I completely agree about not referencing MATLAB all the time, I think the documentation of the python package should stand for itself. One mention to the MATLAB version and documentation in the main page suffices.

Now about reading out thresholds.

  • the option to set the threshold does not exist as described in file docs/how_to/How-to-Change-the-Threshold-Percent-Correct.rst Should we implement them or not document?

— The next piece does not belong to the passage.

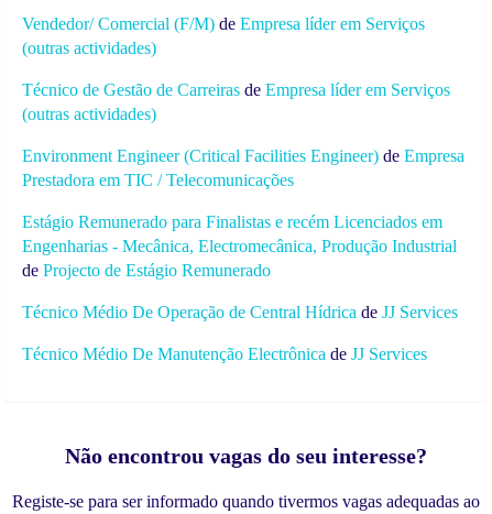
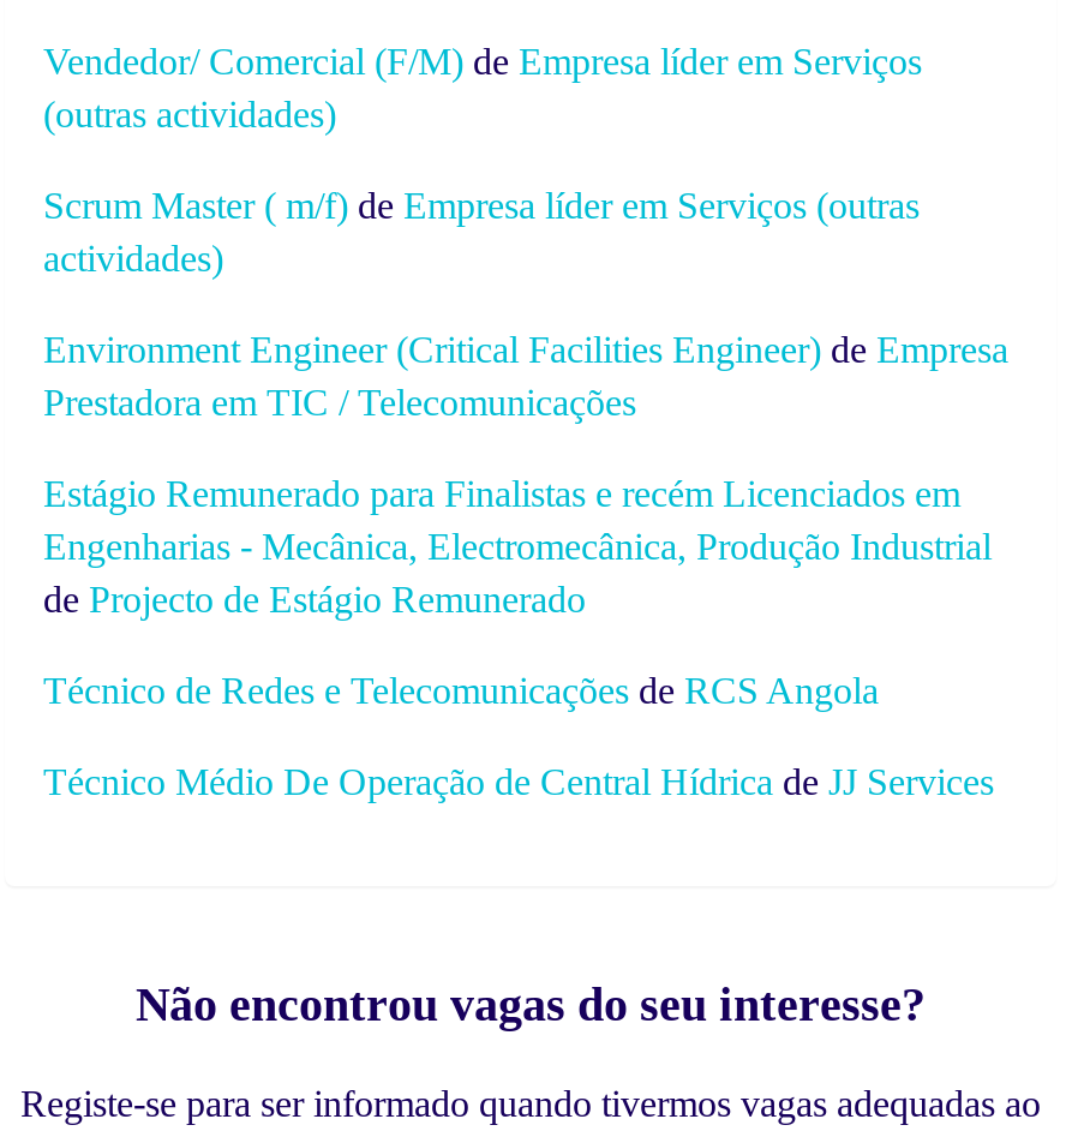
[22,80,450,123] Técnico de Gestão de Carreiras de Empresa líder em Serviços | (outras actividades) -> [43,185,920,278] Scrum Master ( m/f) de Empresa líder em Serviços (outras | actividades)
none -> [43,670,879,711] Técnico de Redes e Telecomunicações de RCS Angola
moved [22,303,458,321] -> [43,761,994,802]: Técnico Médio De Operação de Central Hídrica de JJ Services
[22,344,427,363] Técnico Médio De Manutenção Electrônica de JJ Services -> none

This should implemented. The definition of the proportion correct at which to read out a threshold is somehow arbitrary, most commonly half way between min and max. But I've also seen 3/4 between min and max. That's why it should be possible.
And the best way to do it is to parametrized the fit at a different PC, before the fitting. This also according to the MATLAB version. The reason for that are the CI, the most reliable CI are the ones you read from the parameter you fit, not extrapolated after the fitting.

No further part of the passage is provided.